Andronikov Monastery.

Also known as St. Andronik Monastery, it is located on the banks of the Yauza River and served as a residence of the male monks in the olden times.

Built in the year 1357 by Metropolitan Alexis to show his gratitude to the heavens for being saved from death in a storm, this monastery has the oldest existing cathedral in Moscow. This is also the monastery where the renowned Russian painter Andrei Rublev of medieval times lived in the last years of his life.

Danilov Monastery.

The headquarters of the Russian Orthodox Church since 1983, this monastery was built in the 13 th Century by Prince Danill Moskovosky . The Danilov Monastery is situated on the banks of the River Moskva, and was a male monastery.

In the late 19 th Century, a number of Russian luminaries including Nikolai Gogol, Vasili Perov and Nikolai Yazykov were buried at the monastery. The bells of the Danilov Monastery can be found till date at Harvard's Lowell House, donated by American industrialist Charles R. Crane.

Cathedral of the Annunciation.

Built in the 15 th Century, the Annunciation Cathedral is a part of the Kremlin. This white and gold structure was used by the Tsars and their families, and displays designs influenced by the Italian Renaissance. The Cathedral is rich in murals, gold foil work and fretwork.

Church of Intercession at Fili.

Built in between 1693-1694, Church of Intercession at Fili is a beautiful church ordered to be built by Prince Lev Naryshkin. Located in the village of Fili on the banks of the Moskva River , this church displays Baroque architecture and was built in the shape of a Greek cross. The interestingly tiered building displays some beautiful stone carvings as well as the characteristic onion shaped dome in gold.

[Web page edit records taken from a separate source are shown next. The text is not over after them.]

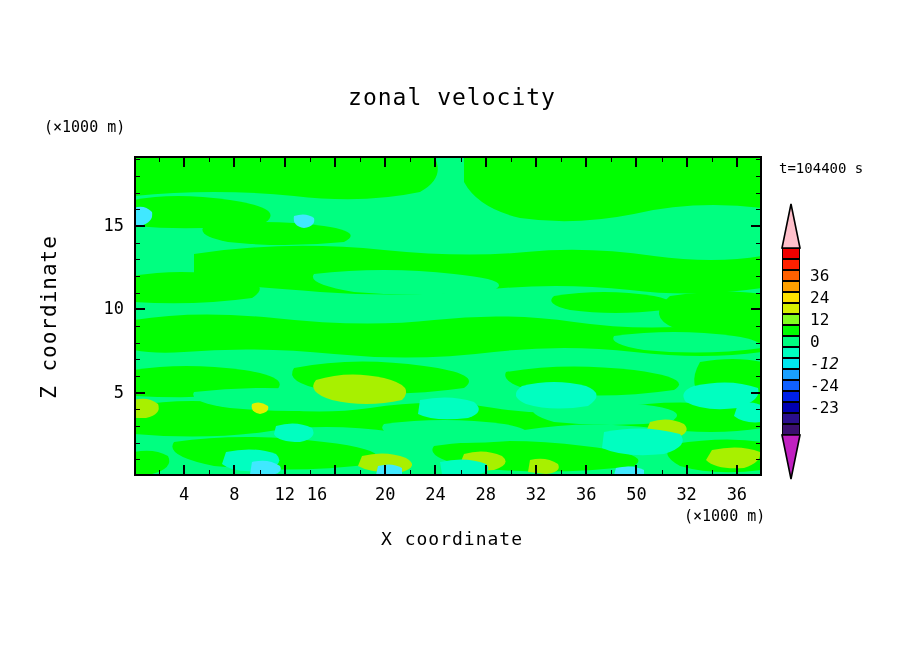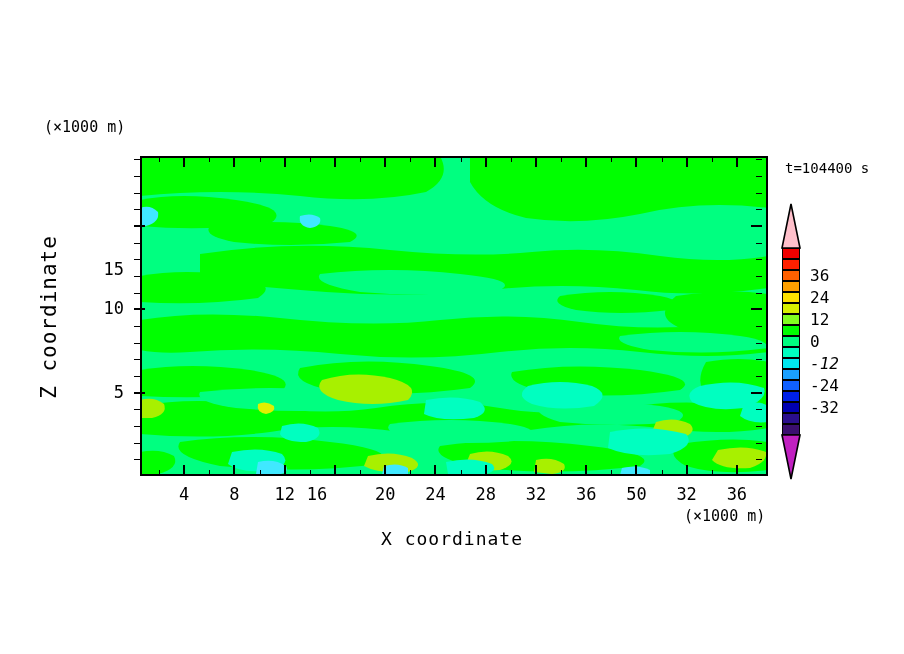--- a/index.html
+++ b/index.html
@@ -48,6 +48,7 @@
 
 <div id="stage">
 
+  <div class="txt" id="title">zonal velocity</div>
 
   <div class="txt" id="zunits">(×1000 m)</div>
   <div class="txt" id="xunits">(×1000 m)</div>

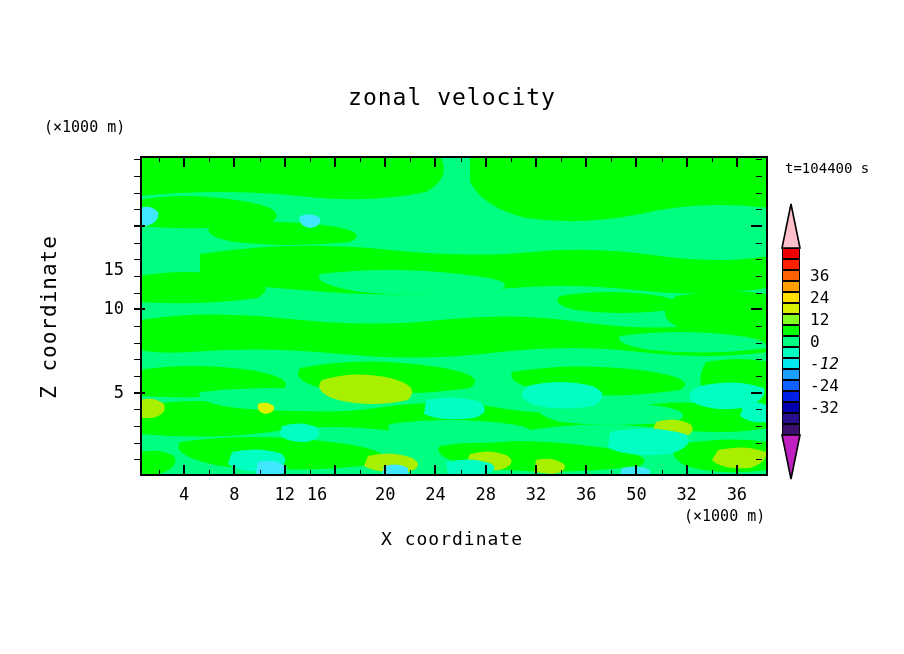--- a/index.html
+++ b/index.html
@@ -35,7 +35,7 @@
   .ylab{position:absolute;font-size:17px;color:#000;text-align:right;white-space:pre;}
   .cblab{position:absolute;font-size:16px;color:#000;white-space:pre;}
 
-  #plotwrap{position:absolute;left:140px;top:156px;width:628px;height:248px;border-radius:16px;}
+  #plotwrap{position:absolute;left:134px;top:156px;width:628px;height:248px;border-radius:16px;}
   #field{display:block;width:628px;height:320px;}
   #frame{
     position:absolute;left:0;top:0;width:628px;height:320px;

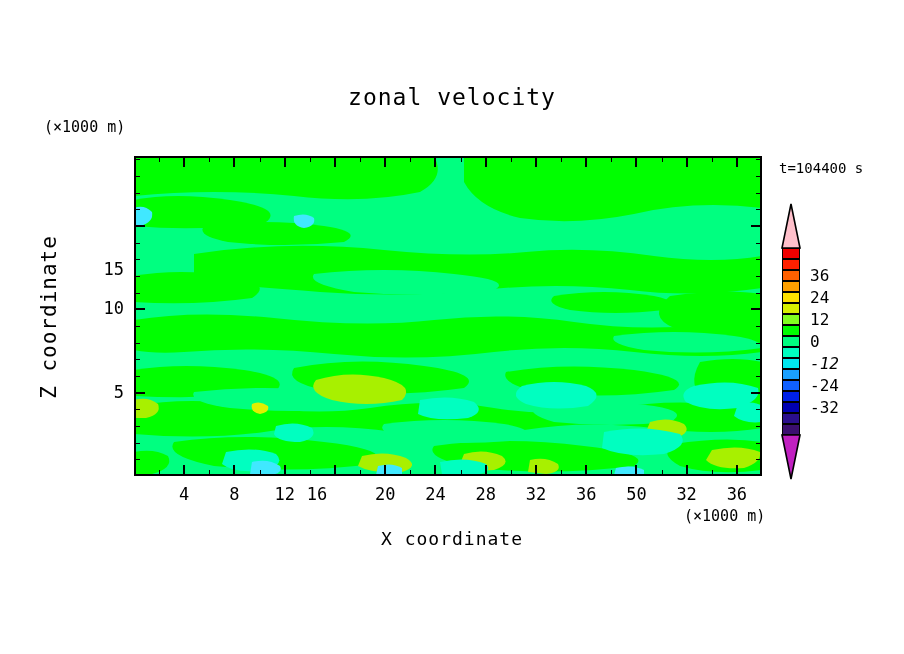--- a/index.html
+++ b/index.html
@@ -193,7 +193,7 @@
     <div class="ylab" style="left: 78px; top: 298.333px; width: 46px;">10</div>
     <div class="tick" style="left: 134px; top: 225px; width: 11px; height: 2px;"></div>
     <div class="tick" style="left: 751px; top: 225px; width: 11px; height: 2px;"></div>
-    <div class="ylab" style="left: 78px; top: 215px; width: 46px; margin-top: 44px;">15</div>
+    <div class="ylab" style="left: 78px; top: 215px; width: 46px;">15</div>
     <div class="tick" style="left: 134px; top: 459.333px; width: 6px; height: 1px;"></div>
     <div class="tick" style="left: 756px; top: 459.333px; width: 6px; height: 1px;"></div>
     <div class="tick" style="left: 134px; top: 442.667px; width: 6px; height: 1px;"></div>

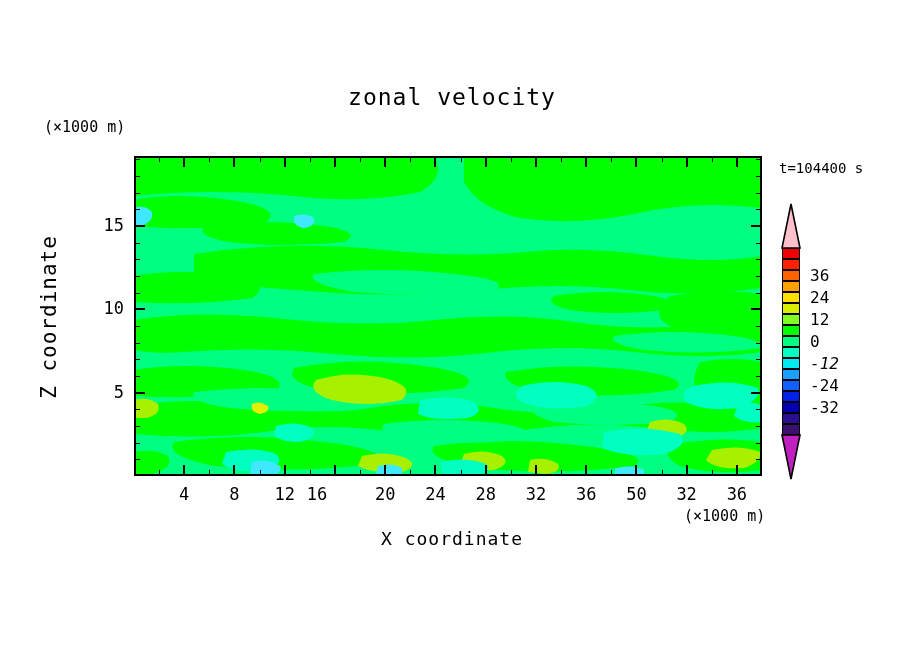--- a/index.html
+++ b/index.html
@@ -254,7 +254,7 @@
     <div class="cblab" style="left: 810px; top: 331.5px;">0</div>
     <div class="cblab" style="left: 810px; top: 353.5px; font-style: italic;">-12</div>
     <div class="cblab" style="left: 810px; top: 375.5px;">-24</div>
-    <div class="cblab" style="left: 810px; top: 397.5px;">-32</div>
+    <div class="cblab" style="left: 810px; top: 397.5px;">-23</div>
   </div>
 
 </body></html>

Nativity Church in Putinky.

The last tent-structured church to be built in Russia , the Nativity Church of Theokotos in Putinky is a charming structure. The church structure consists of six tent roofs, and was ordered to be built by Tsar Alexis Mikhailovich in the 17 th Century. The blue and white domes of the church add to its charm, and it is said that the unusual design of the church impressed the French architect Eugene Viollet le-Duc that he termed its design as "Russian Gothic".

Simonov Monastery.

Founded by the monk Fyodor in 1370, Fyodor Monastery was considered to be the richest in Moscow in the 15 th Century. The high walls of the Monastery resisted attacks many a times, and earned the name " Moscow 's Sentinel". However, this Sentinel could not defend itself from the attacks of the Bolsheviks, who razed the monastery to the ground to start an automobile factory.

All that remains of this monastery today are three canon-like towers and some buildings of Naryshkin baroque style. It is said that the Moscow government has ordered the reconstruction of the Simonov Monastery, and it shouldn't be long before people can see this Sentinel back in its daunting glory.